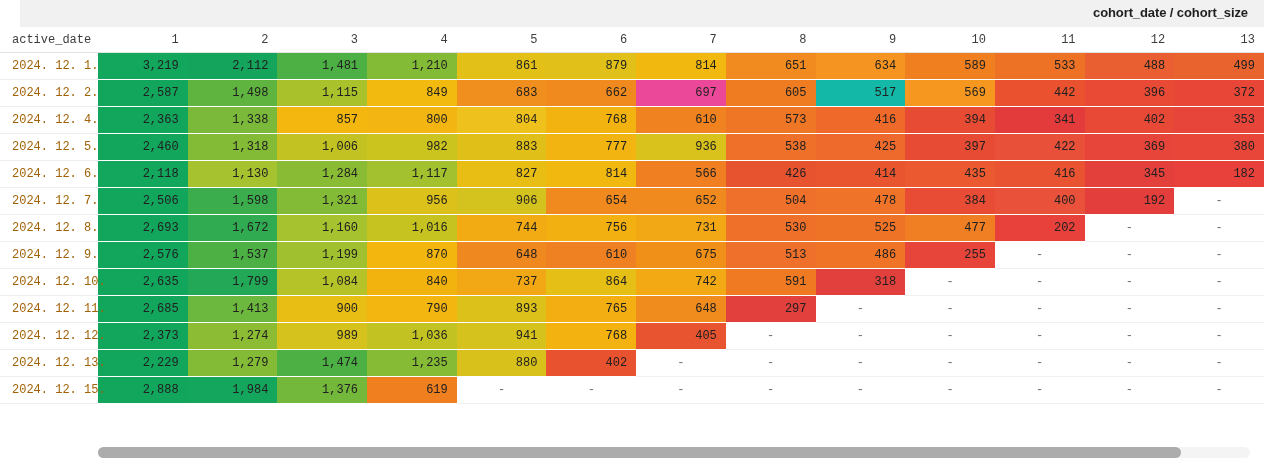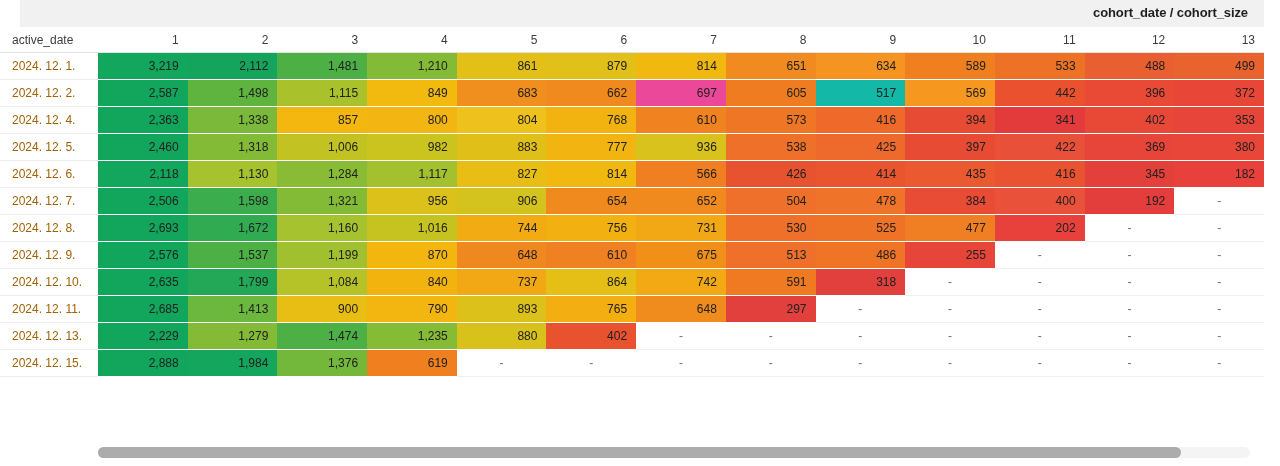--- a/index.html
+++ b/index.html
@@ -52,6 +52,7 @@
     border-collapse: collapse;
     table-layout: fixed;
     width: 1264px;
+    font-family: Liberation Mono, monospace;
   }
   table.cohort col.rowlabel { width: 98px; }
   table.cohort col.datacol  { width: 89.7px; }

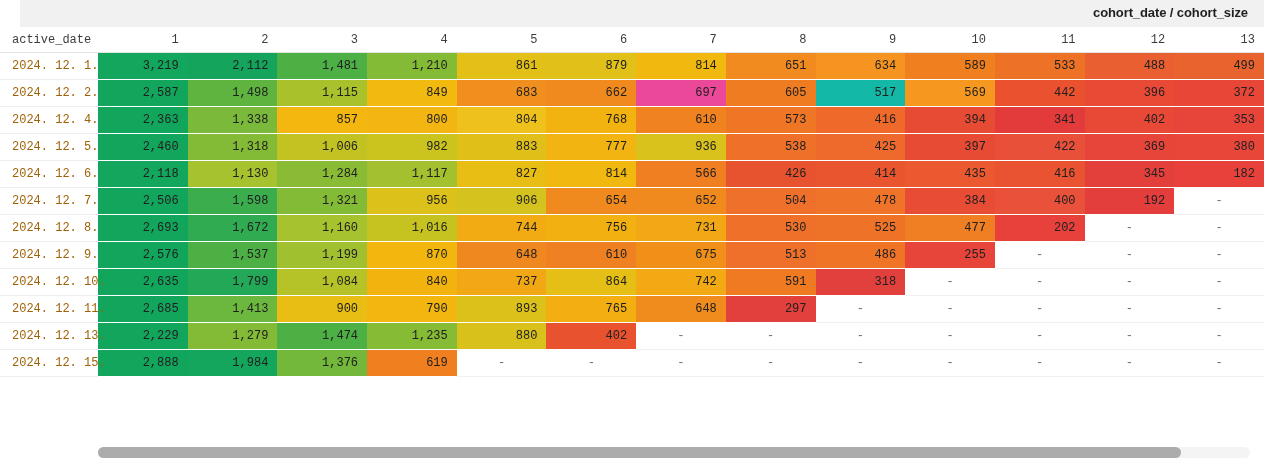--- a/index.html
+++ b/index.html
@@ -327,6 +327,22 @@
           <td class="empty">-</td>
         </tr>
         <tr>
+          <td class="rowlabel">2024. 12. 12.</td>
+          <td style="background: rgb(18, 166, 93);">2,373</td>
+          <td style="background: rgb(140, 188, 52);">1,274</td>
+          <td style="background: rgb(214, 194, 29);">989</td>
+          <td style="background: rgb(194, 195, 34);">1,036</td>
+          <td style="background: rgb(214, 194, 29);">941</td>
+          <td style="background: rgb(243, 178, 15);">768</td>
+          <td style="background: rgb(232, 84, 48);">405</td>
+          <td class="empty">-</td>
+          <td class="empty">-</td>
+          <td class="empty">-</td>
+          <td class="empty">-</td>
+          <td class="empty">-</td>
+          <td class="empty">-</td>
+        </tr>
+        <tr>
           <td class="rowlabel">2024. 12. 13.</td>
           <td style="background: rgb(18, 166, 93);">2,229</td>
           <td style="background: rgb(132, 187, 54);">1,279</td>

---

• _Try it_: Check each line of the records above for the string "width", and report every line that has it.

• _Solution_:
     width: 1264px;
   table.cohort col.rowlabel { width: 98px; }
   table.cohort col.datacol  { width: 89.7px; }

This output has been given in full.